## [WHAT YOU HAVE TO DO]
Copy every line of the entries that includes the word "value".

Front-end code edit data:
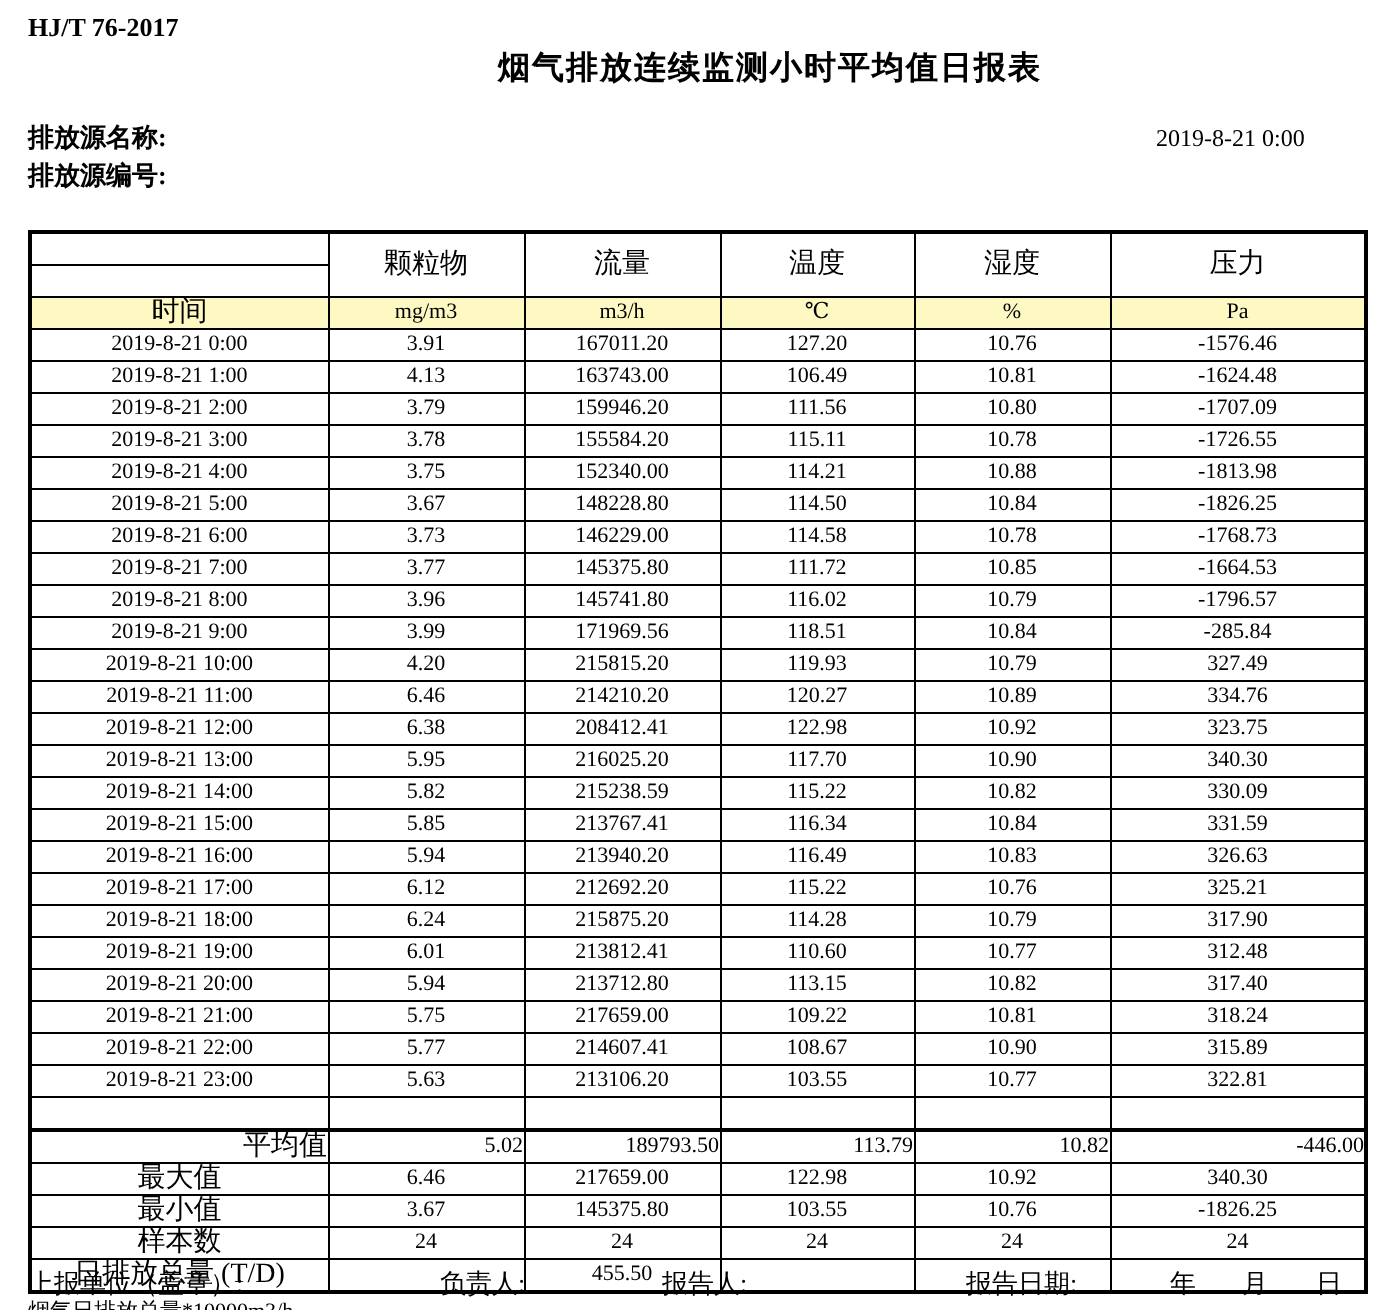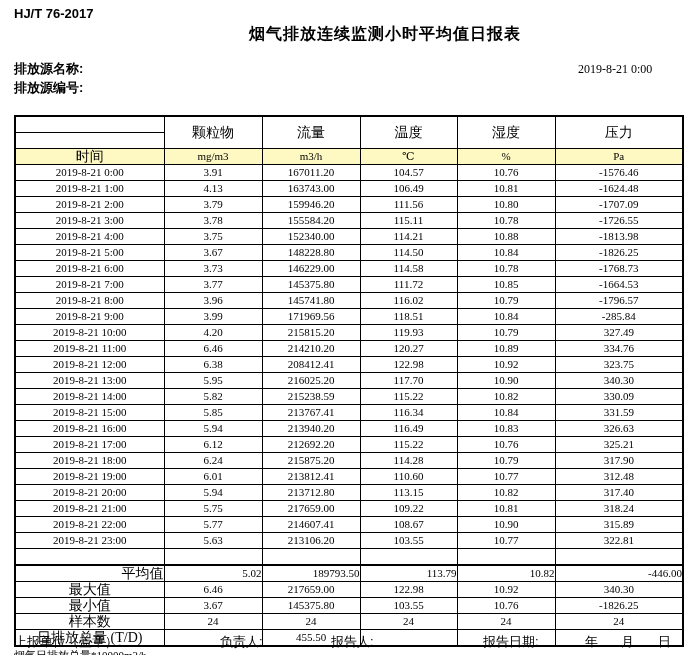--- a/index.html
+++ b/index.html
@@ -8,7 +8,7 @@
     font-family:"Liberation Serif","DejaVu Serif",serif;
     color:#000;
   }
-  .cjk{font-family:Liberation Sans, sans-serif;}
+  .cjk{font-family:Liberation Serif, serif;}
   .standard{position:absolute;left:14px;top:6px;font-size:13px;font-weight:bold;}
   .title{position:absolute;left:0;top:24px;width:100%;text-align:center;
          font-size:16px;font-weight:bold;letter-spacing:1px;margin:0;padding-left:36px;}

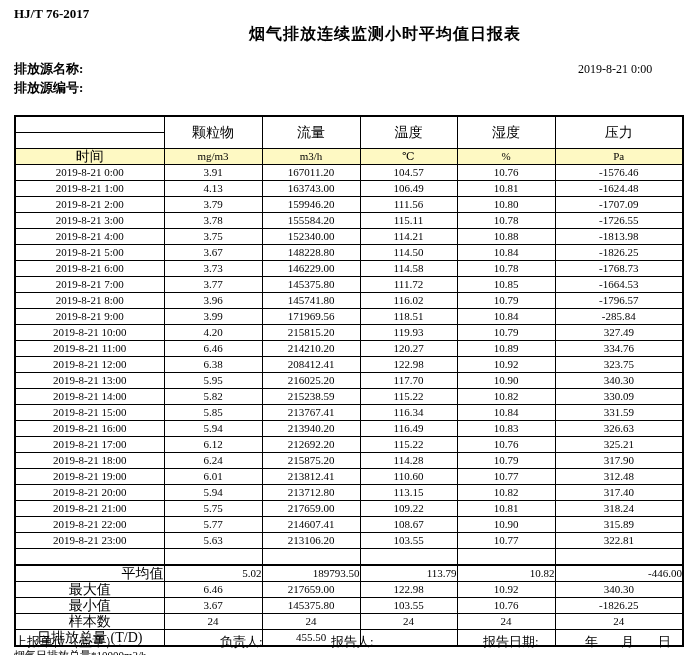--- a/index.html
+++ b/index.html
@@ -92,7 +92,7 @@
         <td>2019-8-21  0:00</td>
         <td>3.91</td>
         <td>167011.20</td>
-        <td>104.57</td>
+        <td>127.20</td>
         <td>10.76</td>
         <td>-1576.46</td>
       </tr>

---

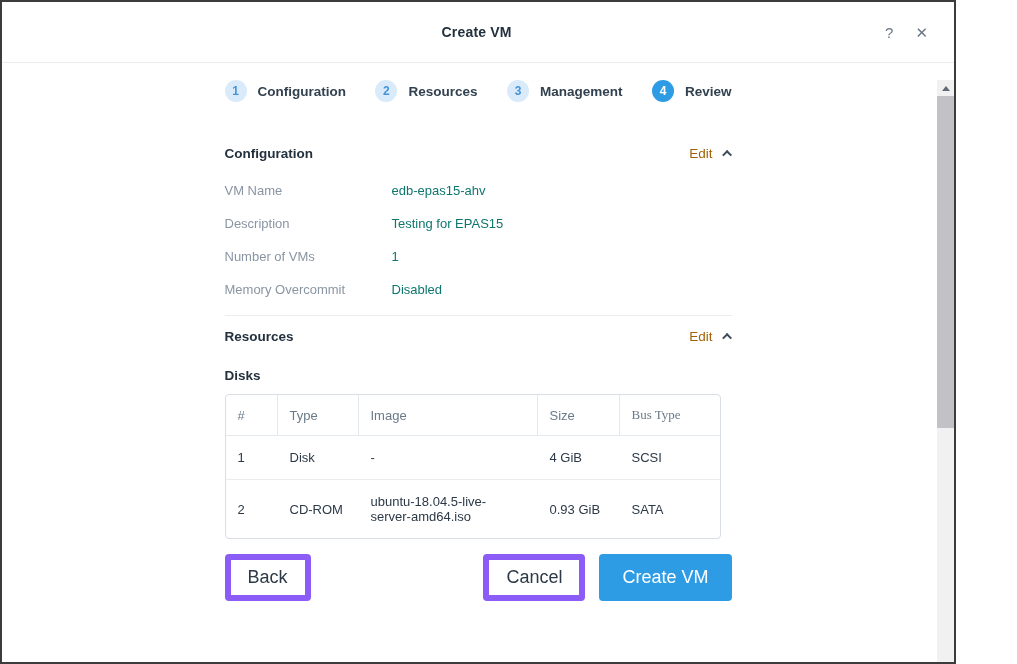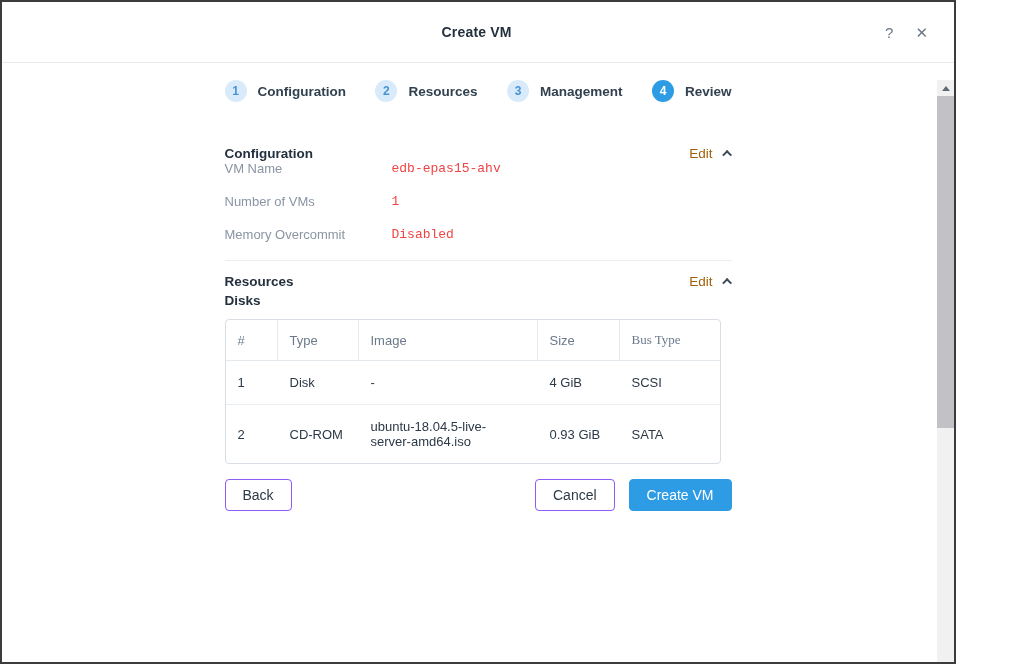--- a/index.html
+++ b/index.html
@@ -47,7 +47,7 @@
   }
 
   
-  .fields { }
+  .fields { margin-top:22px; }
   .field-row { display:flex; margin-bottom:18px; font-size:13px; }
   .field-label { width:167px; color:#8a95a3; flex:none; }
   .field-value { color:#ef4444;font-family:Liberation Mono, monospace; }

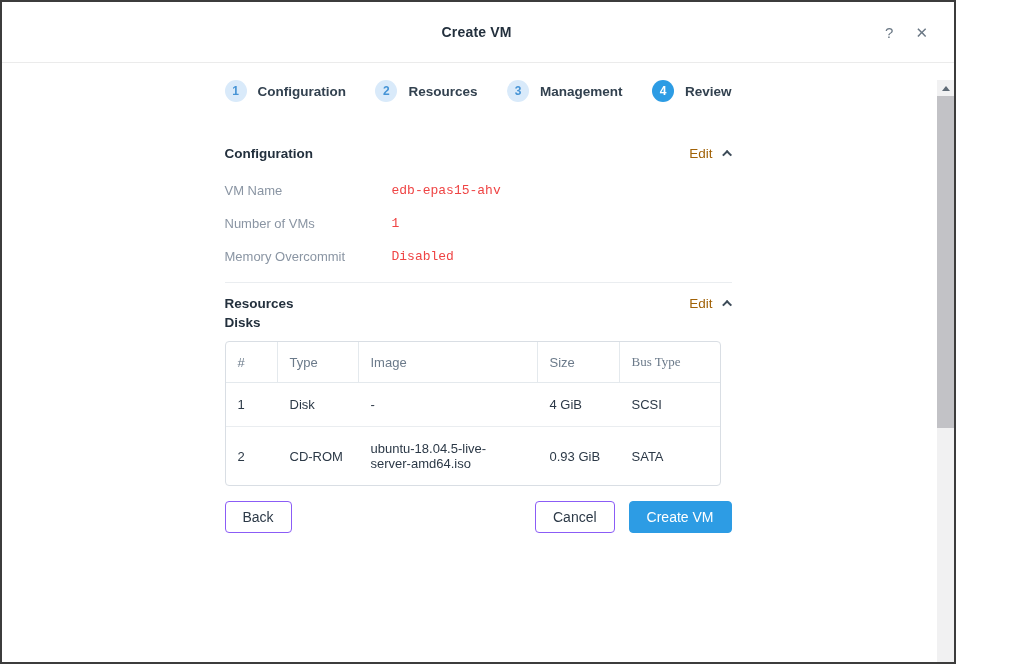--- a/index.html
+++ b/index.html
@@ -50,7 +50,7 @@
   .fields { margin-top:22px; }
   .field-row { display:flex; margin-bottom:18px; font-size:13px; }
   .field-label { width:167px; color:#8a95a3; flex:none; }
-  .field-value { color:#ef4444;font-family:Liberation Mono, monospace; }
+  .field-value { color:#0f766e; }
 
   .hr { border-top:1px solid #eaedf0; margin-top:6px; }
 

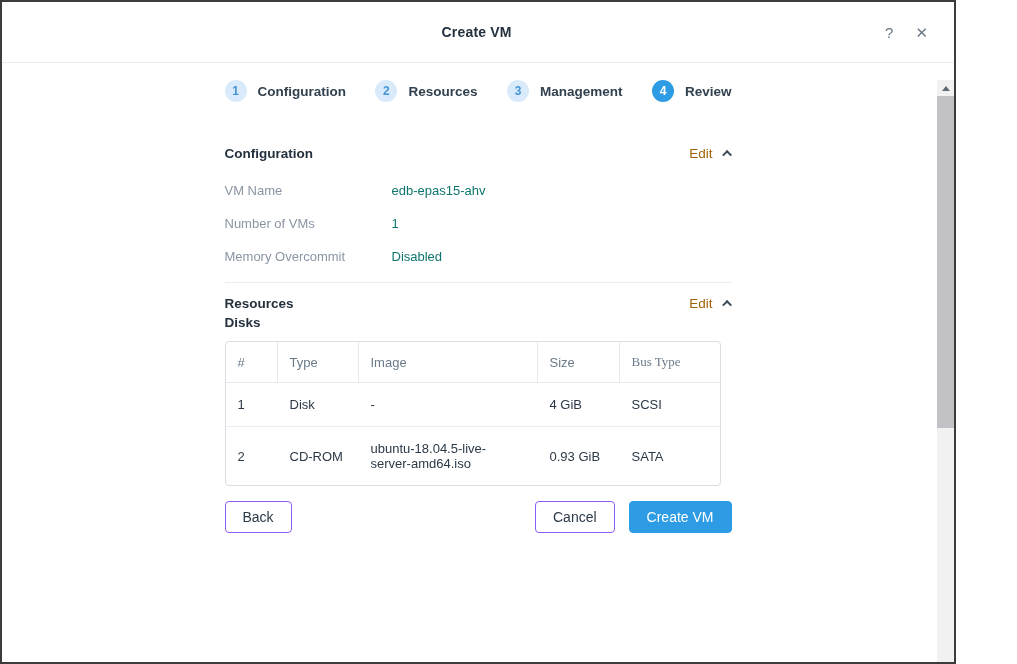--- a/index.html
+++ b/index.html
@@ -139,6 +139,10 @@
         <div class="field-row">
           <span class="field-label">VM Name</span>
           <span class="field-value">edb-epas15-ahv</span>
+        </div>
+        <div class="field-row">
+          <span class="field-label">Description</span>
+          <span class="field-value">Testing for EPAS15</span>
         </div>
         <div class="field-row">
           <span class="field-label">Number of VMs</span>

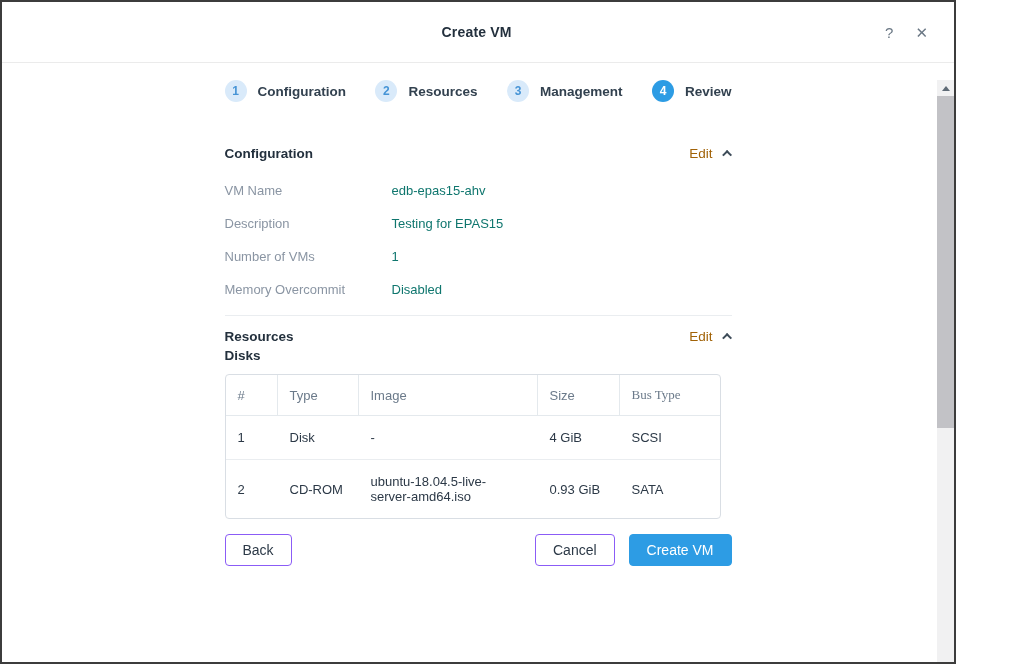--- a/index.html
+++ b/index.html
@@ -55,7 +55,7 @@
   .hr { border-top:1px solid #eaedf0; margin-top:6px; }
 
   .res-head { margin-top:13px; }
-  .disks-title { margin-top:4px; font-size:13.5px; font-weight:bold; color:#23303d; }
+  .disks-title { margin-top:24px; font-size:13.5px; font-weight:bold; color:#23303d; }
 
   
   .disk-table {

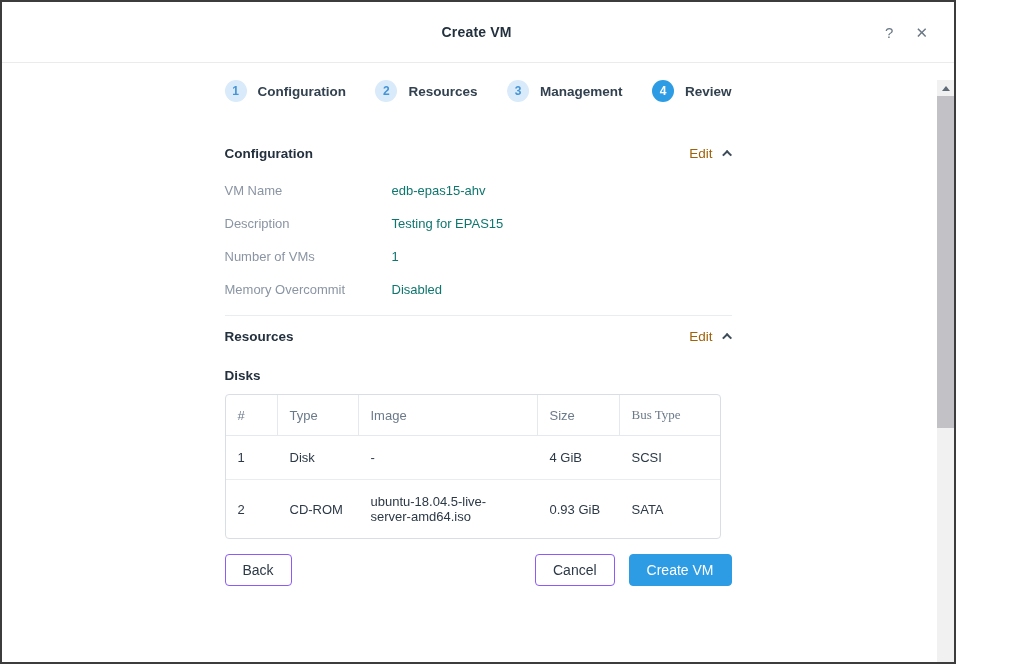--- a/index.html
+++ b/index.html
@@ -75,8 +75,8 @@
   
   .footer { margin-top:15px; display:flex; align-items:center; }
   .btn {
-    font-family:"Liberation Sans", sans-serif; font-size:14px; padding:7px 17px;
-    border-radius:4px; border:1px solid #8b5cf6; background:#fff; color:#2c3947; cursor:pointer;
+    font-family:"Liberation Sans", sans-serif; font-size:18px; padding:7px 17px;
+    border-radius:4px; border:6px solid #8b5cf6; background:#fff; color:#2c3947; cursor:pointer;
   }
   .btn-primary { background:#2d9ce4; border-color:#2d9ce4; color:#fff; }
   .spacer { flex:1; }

--

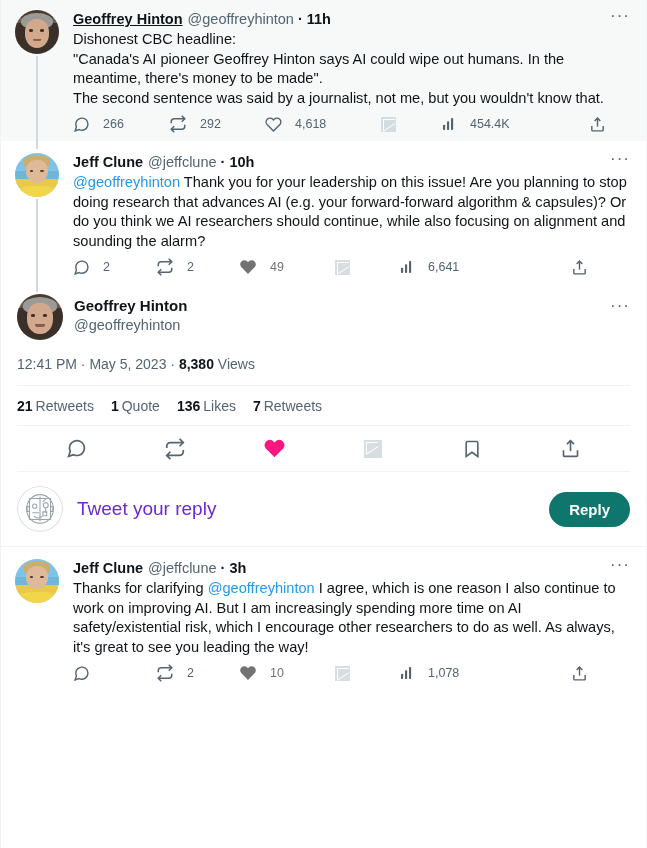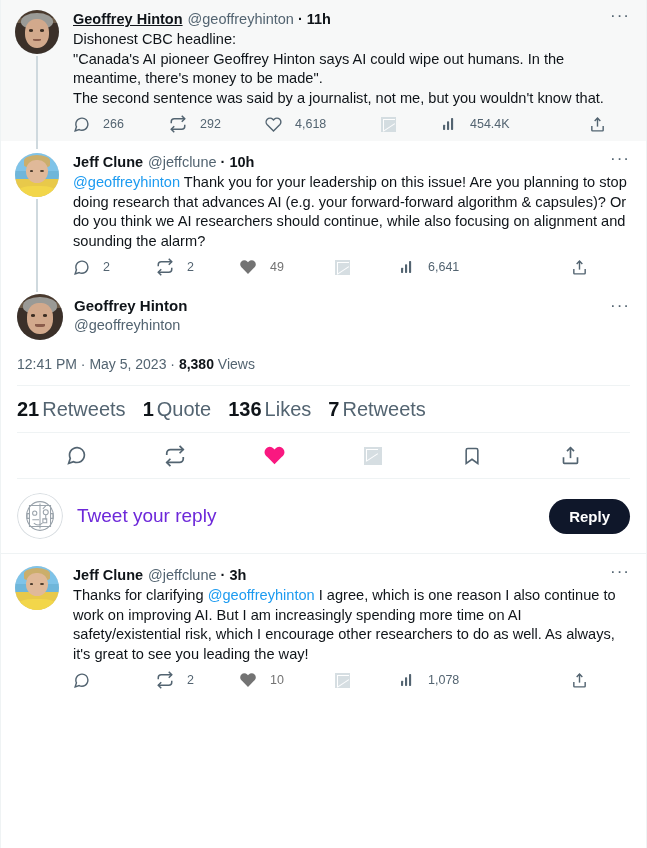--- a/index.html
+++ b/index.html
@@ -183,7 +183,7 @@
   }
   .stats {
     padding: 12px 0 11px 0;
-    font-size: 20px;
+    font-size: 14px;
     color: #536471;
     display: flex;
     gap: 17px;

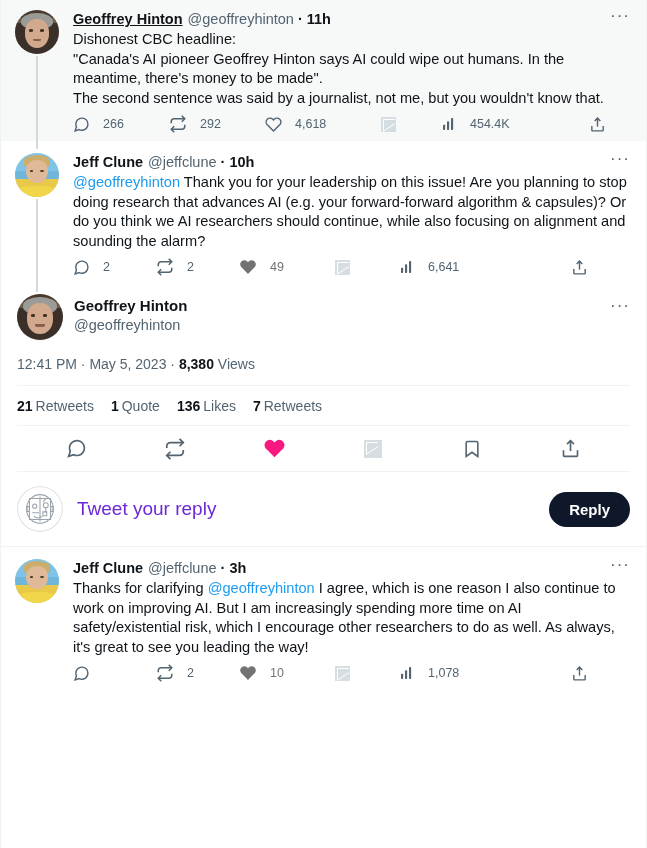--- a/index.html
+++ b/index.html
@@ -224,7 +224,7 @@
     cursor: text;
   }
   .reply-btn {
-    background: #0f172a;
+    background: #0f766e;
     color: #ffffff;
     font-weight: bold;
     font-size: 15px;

## [EXERCISE OUTPUT]
   .field-value { color:#ef4444;font-family:Liberation Mono, monospace; }
-  .field-value { color:#ef4444;font-family:Liberation Mono, monospace; }
+  .field-value { color:#0f766e; }
           <span class="field-value">edb-epas15-ahv</span>
+          <span class="field-value">Testing for EPAS15</span>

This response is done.